The Father’s Prodigal Love
On Laetare Sunday, Holy Mother Church spreads the feast of Christ’s greatest parable before us, that of the so-called Prodigal Son. Its vast panorama portrays three characters: the younger son, the older son, and the Father. It is the parable of the Prodigal Father, Rich in Mercy. So Blessed John Paul II named his second encyclical, Dives inMisericordia, on God the Father, which often refers to this parable. It never fails to console him who reads it prayerfully. More than any other, the parable of the Prodigal Son convinces us of God’s tender and undying love for his sons and daughters.
Let us weep: I have lost my son
First, consider the younger son: “Father, give me the share of your estate that should come to me.” In a shocking act of non-negotiable, in-your-face self-centeredness, he demands from his father half of the family business in cash so that he can waste it in a distant land—perhaps Las Vegas or Miami. We might miss the outrage in his words—“I can’t wait for you to die, old man: give me your money now”—but imagine how it sounded to Jesus’ hearers, who held their fathers in great reverence. The son leaves his father’s home for a “distant country,” which as Fr. Barron points out renders the Greek choran makran, which may be translated “vast region.” The lost son enters the empty lands of his own self-absorption, the vast barren regions where demons abide. He is truly the Lost Son.
Let us rejoice: I have found my son
Eventually, the Lost Son hits bottom, returns to his senses, and resolves to turn back to his father’s house. “While he was still a long way off, his father caught sight of him.” The Father scans the horizon day after day, longing for his son, but refusing to force him. He detects only a glimmer in his son, a small speck on a distant horizon, slowly moving closer. He does not wait, but tucks up his noble robes and runs, not walks, but runs to his son. And all is forgiven. The Father does not even wait for his son to finish his confession: your sins do not matter now. All that matters is that I have you back, safe and sound. You have returned to me.
God is always watching us, waiting for our next move. Thoughtlessly, we fear he watches our every move in order to condemn, waiting with baited breath to accuse us. But this image is not Scriptural. Jesus, in his greatest parable, portrays a Father, rich in mercy, relenting in punishment, always ready to forgive. In the Bible, it is Satan who accuses. The Son and the Holy Spirit defend, not accuse, against Satan’s accusations. “I have come not to condemn, but to save what was lost.”

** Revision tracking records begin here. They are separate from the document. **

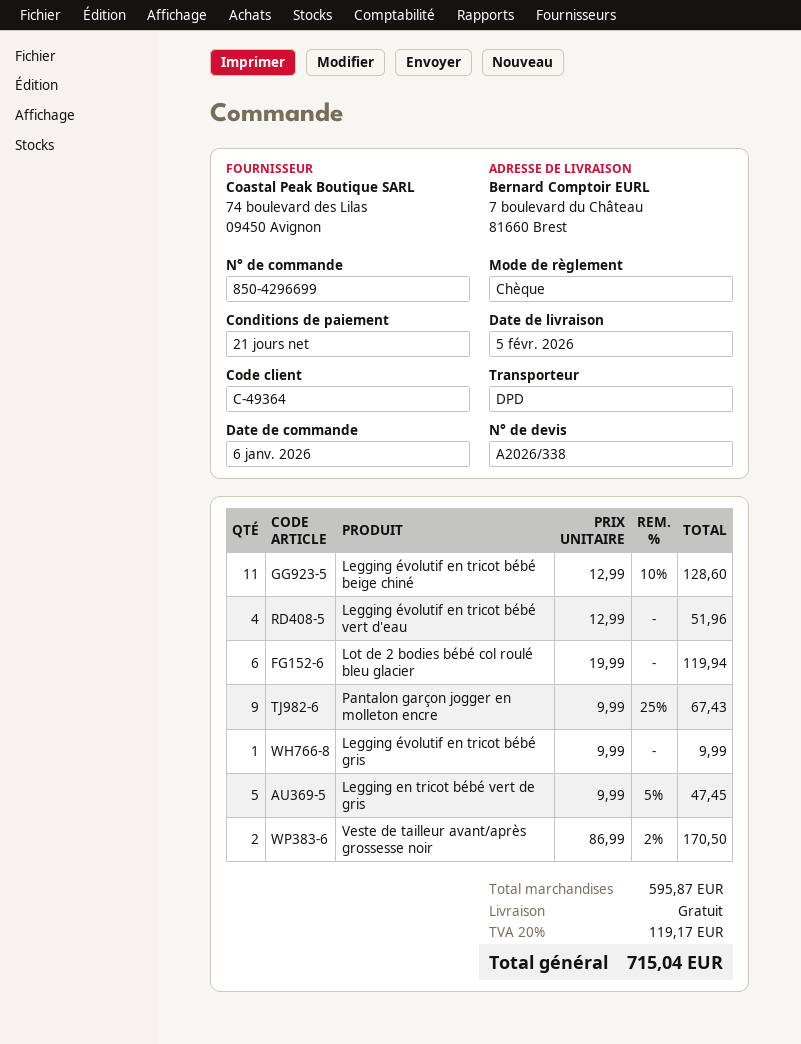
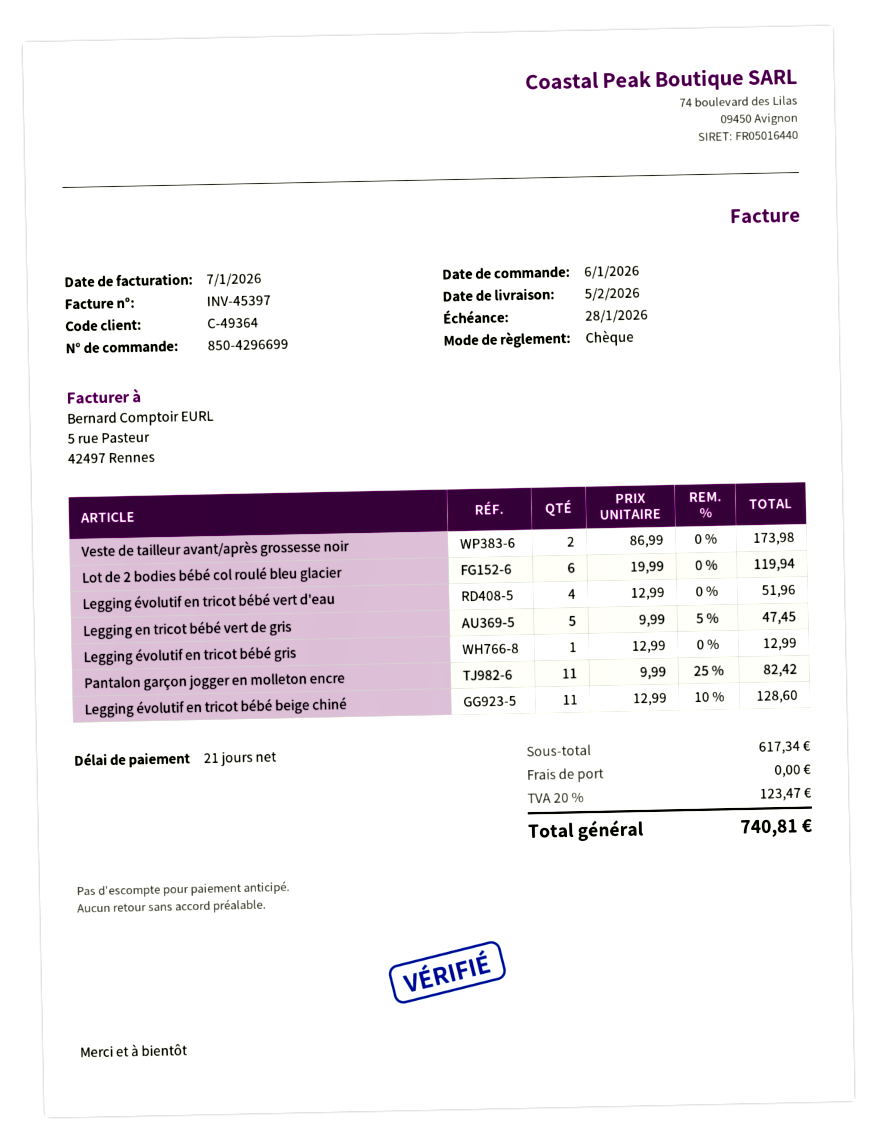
Pantalon garçon jogger en molleton encre: 9 x 9.99 - 25% = 67.43 -> 11 x 9.99 - 25% = 82.42
Legging évolutif en tricot bébé gris: 1 x 9.99 = 9.99 -> 1 x 12.99 = 12.99
Veste de tailleur avant/après grossesse noir: 2 x 86.99 - 2% = 170.50 -> 2 x 86.99 = 173.98
subtotal: 595.87 -> 617.34
tax: 20% = 119.17 -> 20% = 123.47
total: 715.04 -> 740.81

So the Lord says to Joshua in our First Reading, “Today I have removed the reproach of Egypt from you;” So St. Paul says in our Second Reading, you are a “new creation: God has reconciled us to himself through Christ,… not counting our trespasses against us.” The ring, the finest robe, the fattened calf—all this is ours, if we return to our Father’s house. We can only do that through the grace of Christ.Therefore, Paul concludes, “we implore you: be reconciled to God.”
Three more weeks of Lent
Three more weeks of Lent, and the great liturgies of the Sacred Triduum, open up before us. There is no more propitious time in the year to be reconciled to God. Change bad habits, make a good confession, return to the Word and the Sacraments with your whole hearts, in fasting, weeping, and praying. Return to your father’s house. He will not refuse you. He will run to greet you, with open arms, for my Son, he says, “was lost, and is found. He was dead, and has come back to life again.”